Когда пришло время дяди Донато, Лавиния взяла на себя руководство церемонией – от погребальных пожертвований церкви Святого Антонина до цветочных украшений на алтаре. Она составила список в блокноте и вычеркивала карандашом каждый выполненный пункт. Патриции было поручено торговаться: она всем говорила, что похороны должны быть достойны великого человека, каким был дядя Донато, но не должны противоречить идеалам бедности, которые он проповедовал всю свою жизнь.
Когда Маринелла думала о дяде, который всегда ворочал деньгами и сговаривался с разными людьми о сделках, ей никак не казалось, что он был беден. Но она была потрясена, узнав, как мало денег сестры потратили на шикарные похороны. Через два дня после смерти дядя Донато лежал перед алтарем церкви Святого Антонина в ореховом гробу, облаченный в черную сутану с бархатной отделкой, утопая в море пурпурных гладиолусов, которые заполняли каждый уголок церкви, испуская сладковатый, резкий аромат. Похоронно зазвонили колокола, и прихожане со всей округи устремились в церковь. За несколько минут ее единственный неф заполнился людьми в наряднейших платьях, и по скамьям побежал соболезнующий шепоток. Маринелла сидела рядом с сестрами, Адой и дядей Фернандо, чувствуя себя изгнанницей. Прежде чем Санти Маравилья прогнал их в тот вечер, когда Патриция наставила на него нож бабушки Розы, они росли на этих улицах, и люди хорошо их помнили.
Было много знакомых лиц, даже Маринелла их узнавала. Торговка рыбой с губами в форме сердечка; газетчик, похожий на бульдога; галантерейщица с косичками; все они постарели, но Маринелла помнила, как встречала каждого из них в другое время, в другой жизни, когда они с матерью ходили по делам.
– Когда будем на улице и в магазинах, всегда держись рядом со мной. Поняла, Марине? А если заблудишься, нужно позвать карабинеров.
И Маринелла сжимала пальцы Сельмы или цеплялась за ее маленькую авоську.

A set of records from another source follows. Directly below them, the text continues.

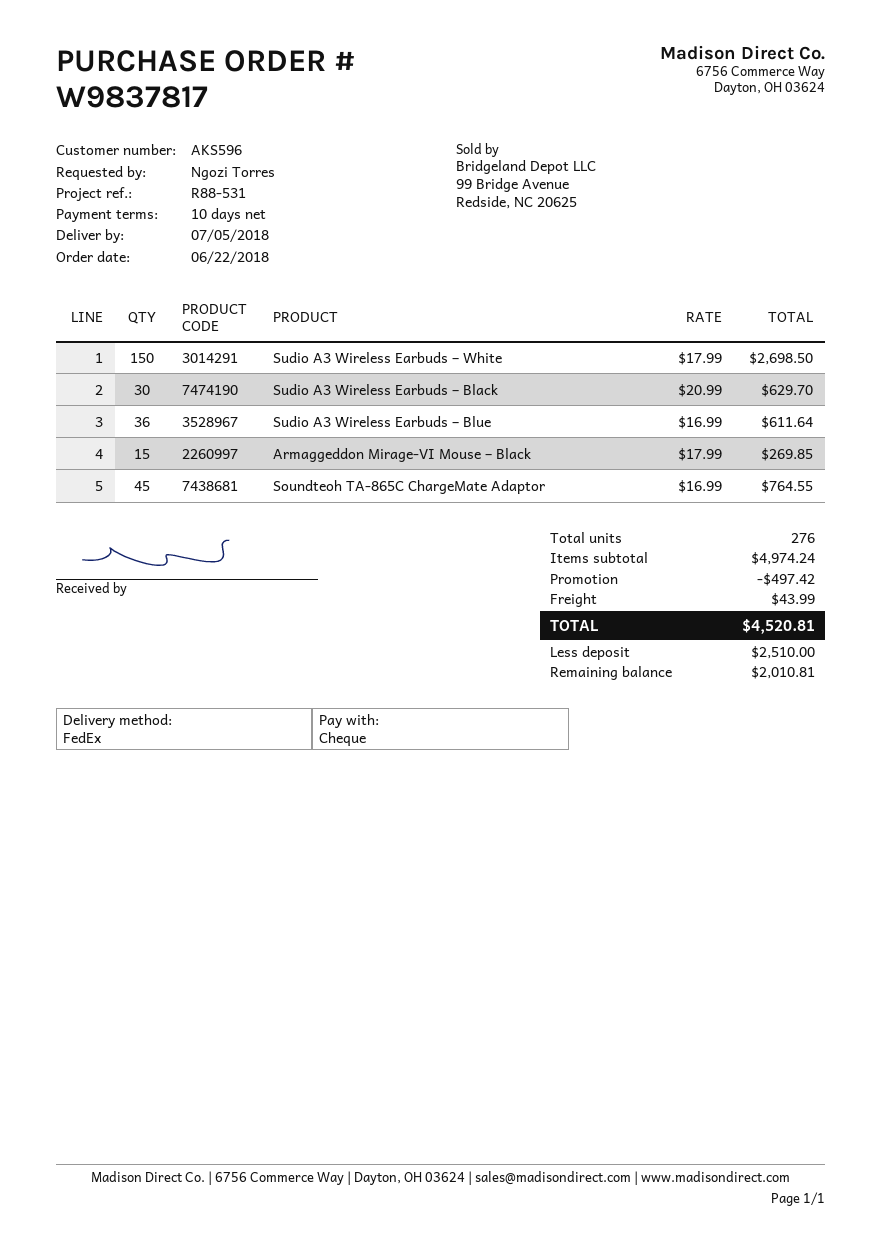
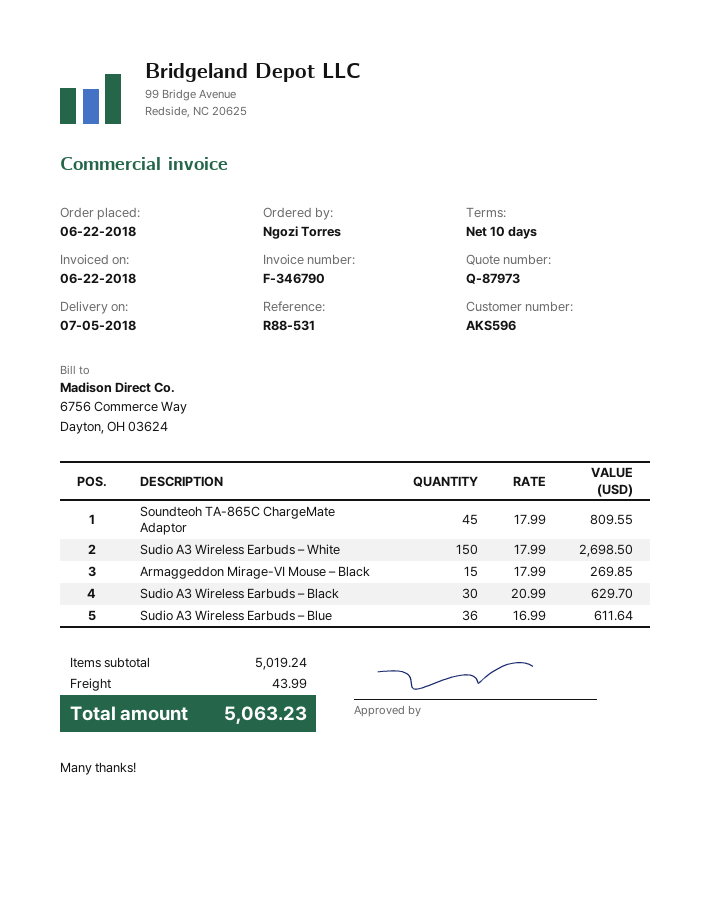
Soundteoh TA-865C ChargeMate Adaptor: 45 x 16.99 = 764.55 -> 45 x 17.99 = 809.55
subtotal: 4974.24 -> 5019.24
discount: 497.42 -> none
total: 4520.81 -> 5063.23

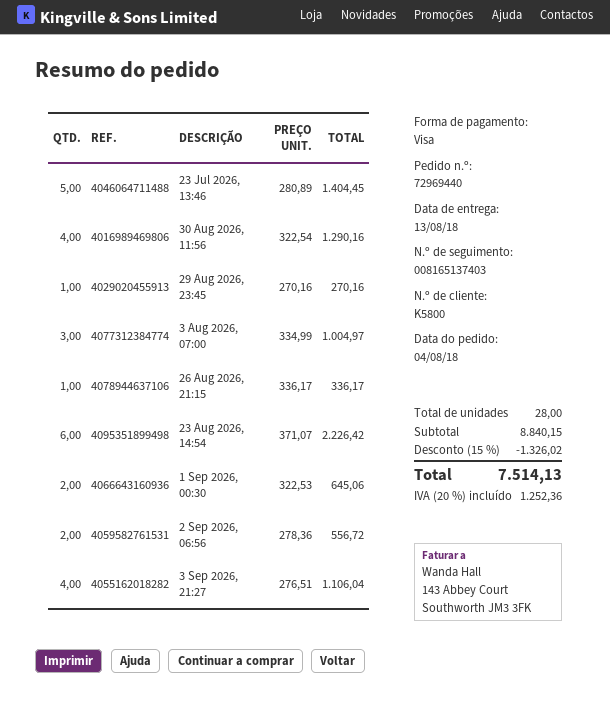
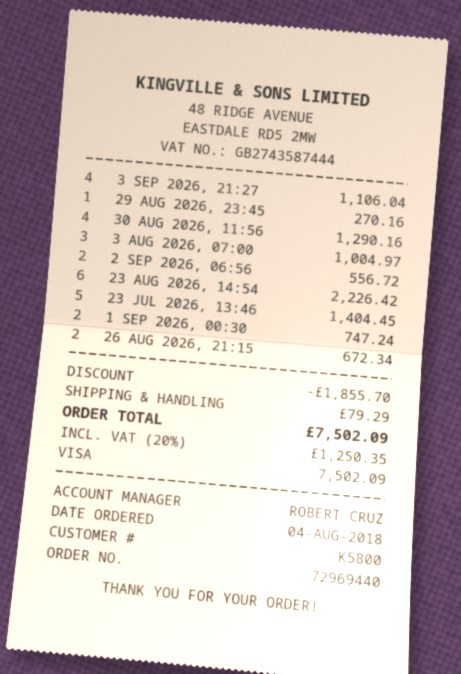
26 Aug 2026, 21:15: 1 for 336.17 -> 2 for 672.34
1 Sep 2026, 00:30: 2 for 645.06 -> 2 for 747.24
discount: 1326.02 -> 1855.70
shipping: none -> 79.29
tax: 20% = 1252.36 -> 20% = 1250.35
total: 7514.13 -> 7502.09

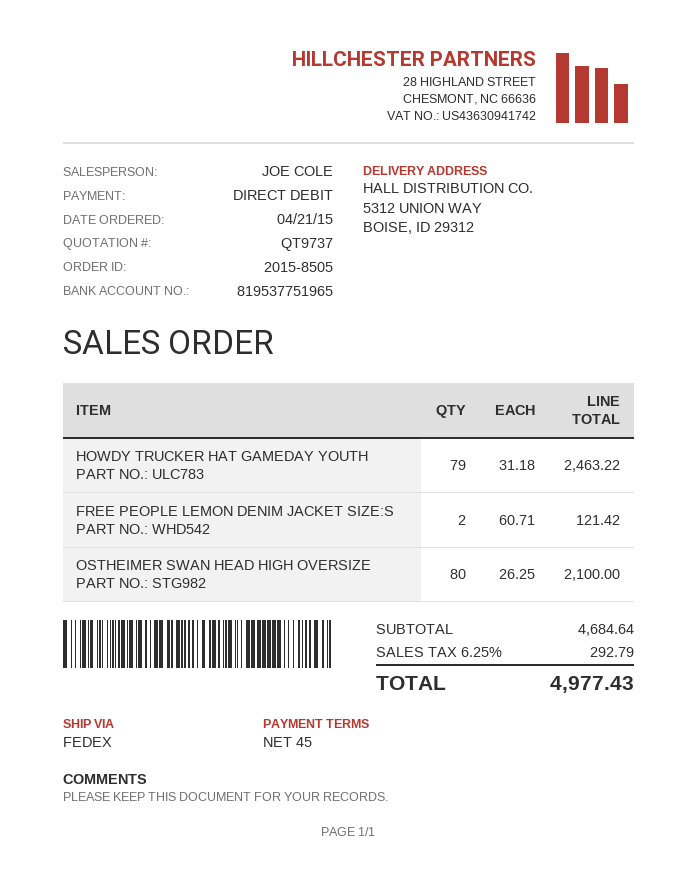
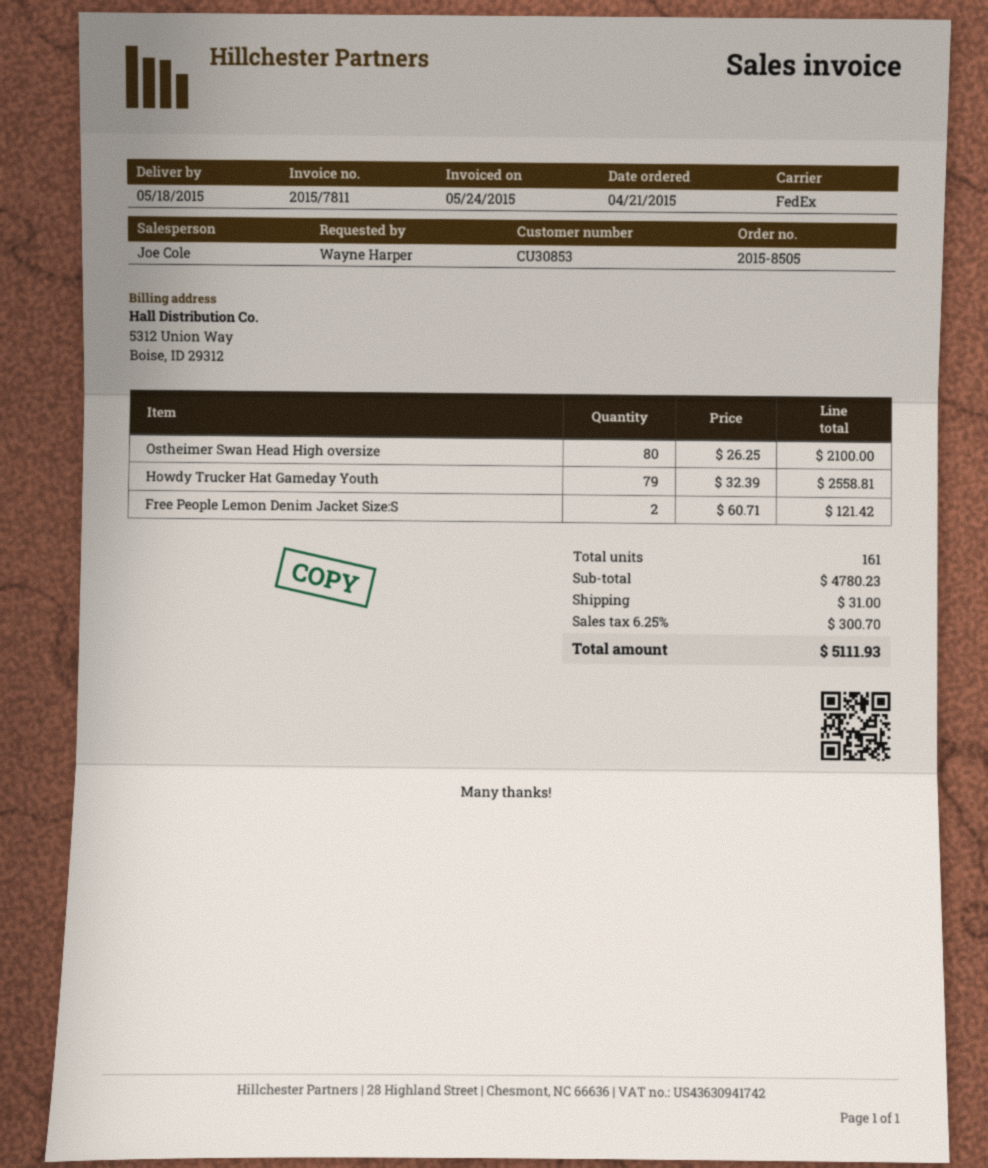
HOWDY TRUCKER HAT GAMEDAY YOUTH: 79 x 31.18 = 2463.22 -> 79 x 32.39 = 2558.81
subtotal: 4684.64 -> 4780.23
shipping: none -> 31.00
tax: 6.25% = 292.79 -> 6.25% = 300.70
total: 4977.43 -> 5111.93

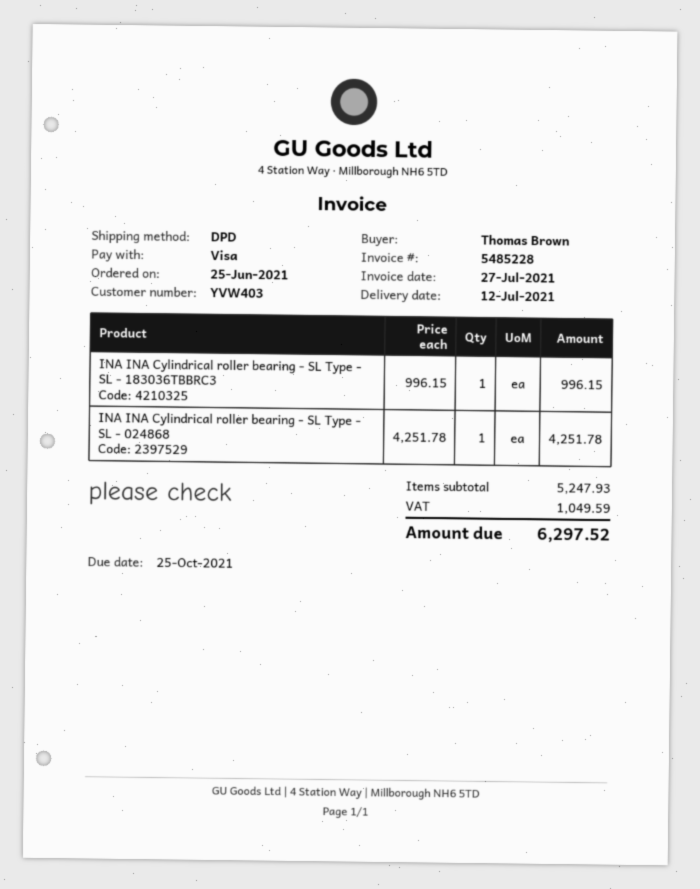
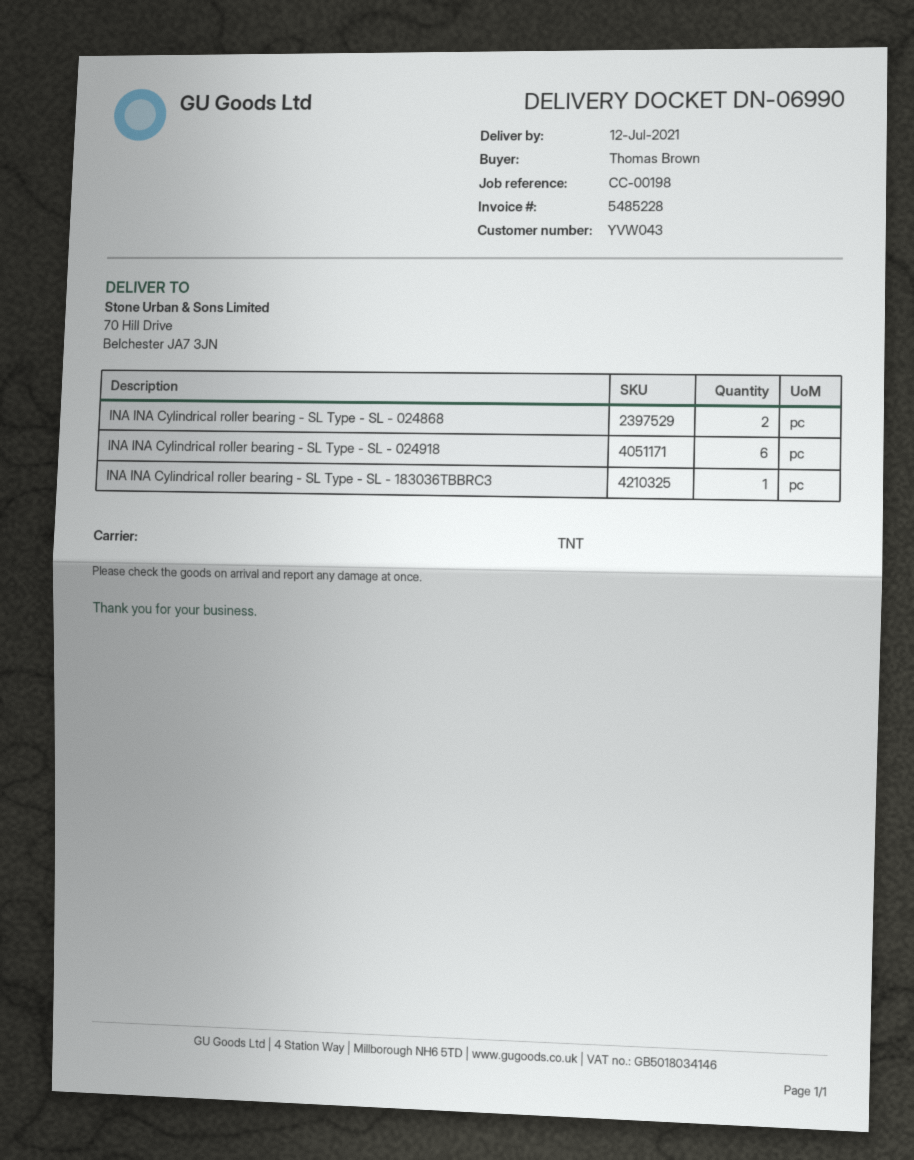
customer number: YVW403 -> YVW043
shipping method: DPD -> TNT
INA INA Cylindrical roller bearing - SL Type - SL - 024868: 1 -> 2
INA INA Cylindrical roller bearing - SL Type - SL - 024918: none -> 6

– Какая славная девчушка, какая красавица, так похожа на куклу Сусанну, – соловьем заливалась синьора Ньяция из молочной лавки и каждый раз давала ей карамельку «Амброзоли».
В то утро 1981 года синьора Ньяция тоже сидела на скамье в церкви Святого Антонина. Теперь она была седой морщинистой старушкой, но все же, когда она наклонилась поцеловать сестер, рассыпаясь в горестных соболезнованиях, Маринелла ощутила запах молока и меда, который так хорошо помнила.
Донато отпевал молодой светловолосый священник. Ему помогал служка, который постоянно овевал священника облачком ладана. Пеппино Инкаммиза сидел справа, через два ряда от сестер, в стороне от всех, как он всегда делал в церкви, потому ли, что был коммунистом (так говорили все), или потому, что не знал, к кому приткнуться, поскольку его жена (так сказала Лавиния) даже не соизволила пойти с ним, никчемная.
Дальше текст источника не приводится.